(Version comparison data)
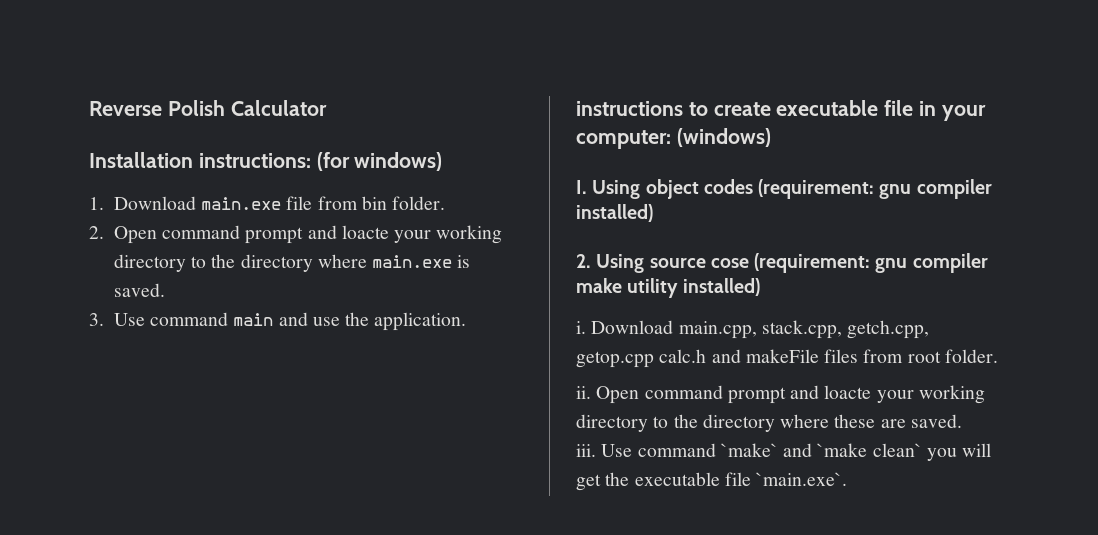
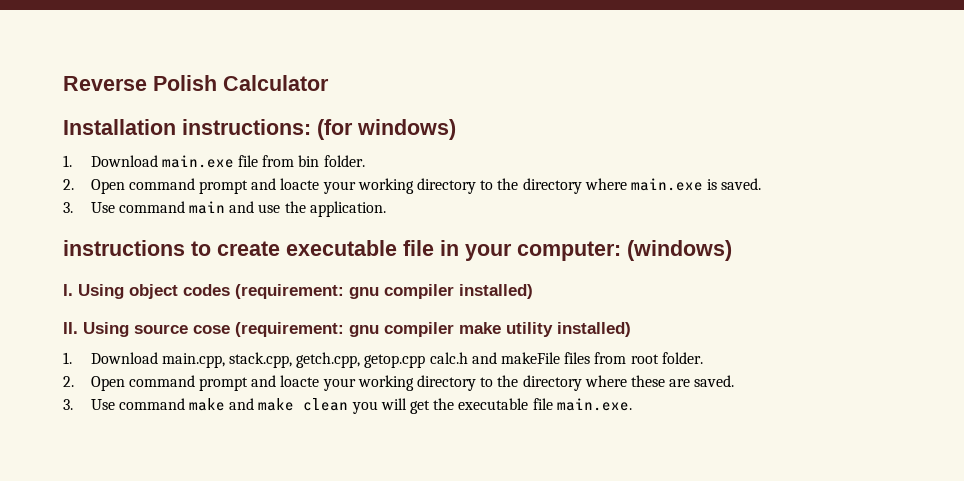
[576,254,591,268] 2. -> [63,322,78,334] II.
[576,321,586,334] i. -> [63,352,72,364] 1.
[576,386,591,399] ii. -> [63,376,74,387] 2.
[576,443,922,457] iii. Use command `make` and `make clean` -> [63,398,349,411] 3. Use command make and make clean
[756,472,848,486] `main.exe`. -> [556,398,632,411] main.exe.

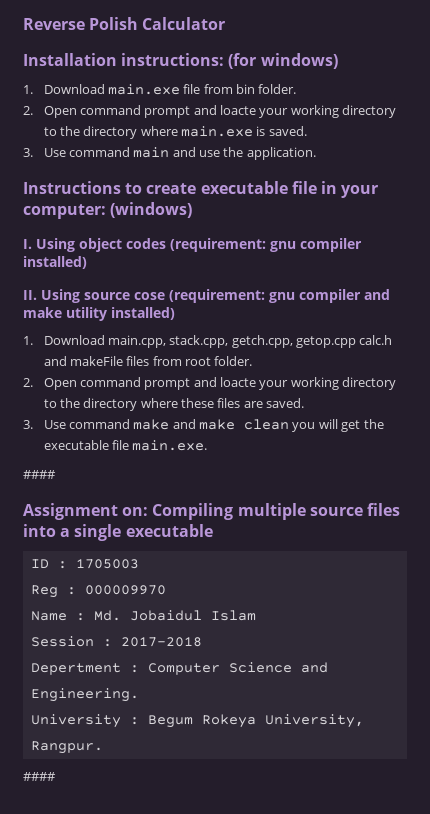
[63,240,185,256] instructions -> [23,181,121,194] Instructions
(454, 329) none -> [364,289,390,300] and
(665, 381) none -> [217,398,241,408] files
(632, 404) none -> [23,470,56,479] [23,503,400,520] [23,524,213,541] [30,559,139,569] [30,585,166,598] [30,610,256,621] [30,636,202,647] [30,662,328,675] [30,688,139,702] [30,714,364,728] [30,741,103,754] [23,772,56,781] // #### // Assignment on: Compiling multiple source files into a single executable // ID : 1705003 // Reg : 000009970 // Name : Md. Jobaidul Islam // Session : 2017-2018 // Depertment : Computer Science and Engineering. // University : Begum Rokeya University, Rangpur. // ####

* **Work required**: Your reply should hold nothing but the lines above, from the one containing "[576,321,586,334] i. -> [63,352,72,364] 1." to the one containing "(665, 381) none -> [217,398,241,408] files", reproduced exactly minus the pictures.

* **Answer for this exercise**:
[576,321,586,334] i. -> [63,352,72,364] 1.
[576,386,591,399] ii. -> [63,376,74,387] 2.
[576,443,922,457] iii. Use command `make` and `make clean` -> [63,398,349,411] 3. Use command make and make clean
[756,472,848,486] `main.exe`. -> [556,398,632,411] main.exe.

[63,240,185,256] instructions -> [23,181,121,194] Instructions
(454, 329) none -> [364,289,390,300] and
(665, 381) none -> [217,398,241,408] files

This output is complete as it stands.